Because if many of the mechanisms it relied upon weren't, and last I checked still haven't, been implemented, then it would be sub-optimal at best. The same could be said for async compute originally implemented with Hawaii. The hardware was there, but implementation largely non-existent until years later. Those original DSBR numbers would more than likely just be the intelligent workgroup distributor being enabled. The fetch and shade once may not even be a part of that. What bandwidth/power gains were achieved could easily be the result of higher cache utilization from the tiling. Out of order rasterization across tiles essentially.

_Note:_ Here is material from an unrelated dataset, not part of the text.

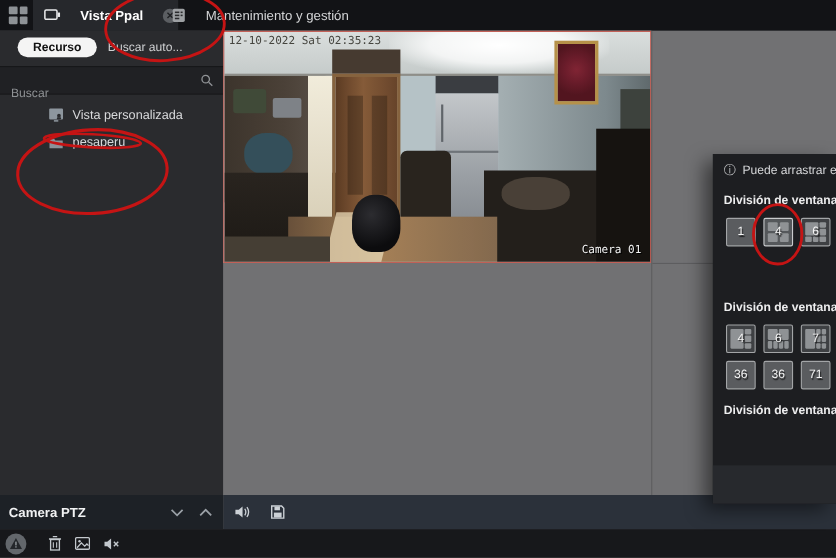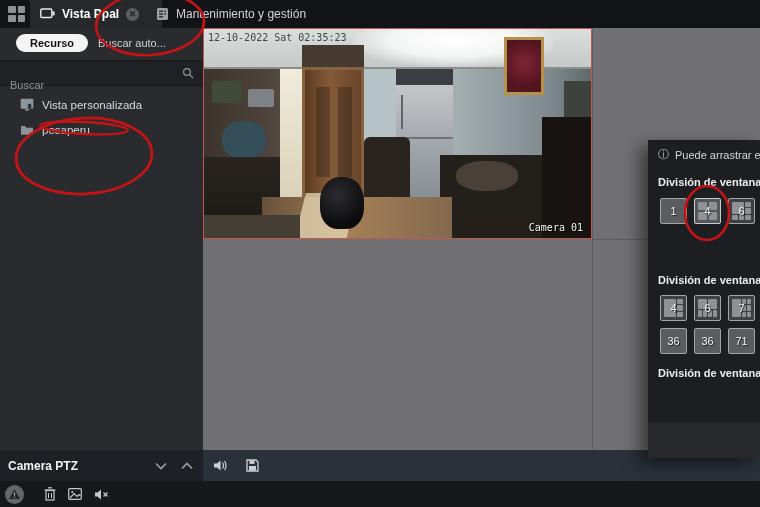"Vista Ppal" .tab { gap: 7px -> 18px }
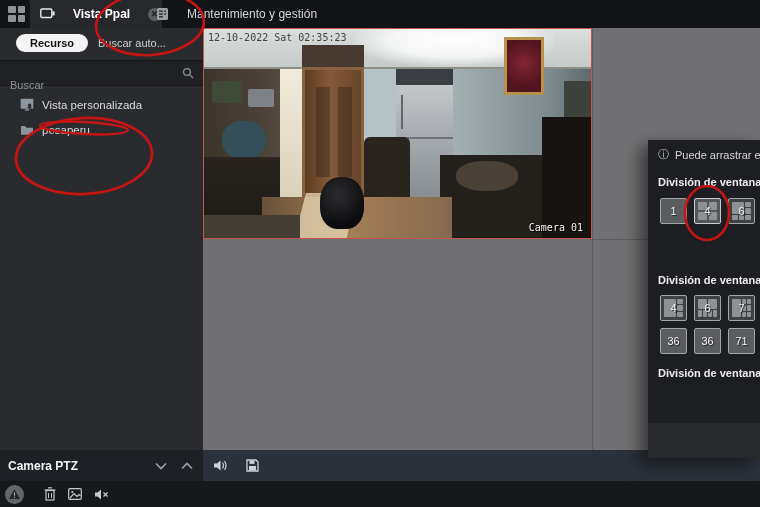"Vista personalizada" .trow { padding-left: 20px -> 44px }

Perf and perf/W improvements of 10% for some cases are already quite impressive. GPUs have long passed the point where a single feature has an outsized impact.
That doesn't mean a dev can't code a path slightly differently and break a feature. Or in the case of the FP16 mishap, completely disable the path until the compiler gets updated. TBDR has the potential to have a large impact if fully implemented. Especially for the mobile platforms where it is more common. Mobile Vega seems rather popular and the Intel deal also interesting, so Intel may know more than we do. That move is either Intel defending against Ryzen APUs or offensive against ARM mobile devices. The former seems odd with AMD as Intel doesn't stand to sell many more CPUs that way or benefit from GPU sales. Current products don't appear in direct competition either. AMD at low end with Raven, Intel low-mid with KabyG, and the mid tiers a bit of an unknown still, but I wouldn't be surprised if AMD had one for SIMD workloads with 4/8 memory channels feeding it. The offensive against ARM makes more sense, unless Intel just wants to stick it to Nvidia. So far Intel seems to want ultra-thin mobiles with higher graphics performance which neither AMD or Nvidia really compete. Back to the original point, that would require a bit more efficiency to keep processing power down. A more efficient DSBR would do that, along with the packed math as FP16 is more common with mobile.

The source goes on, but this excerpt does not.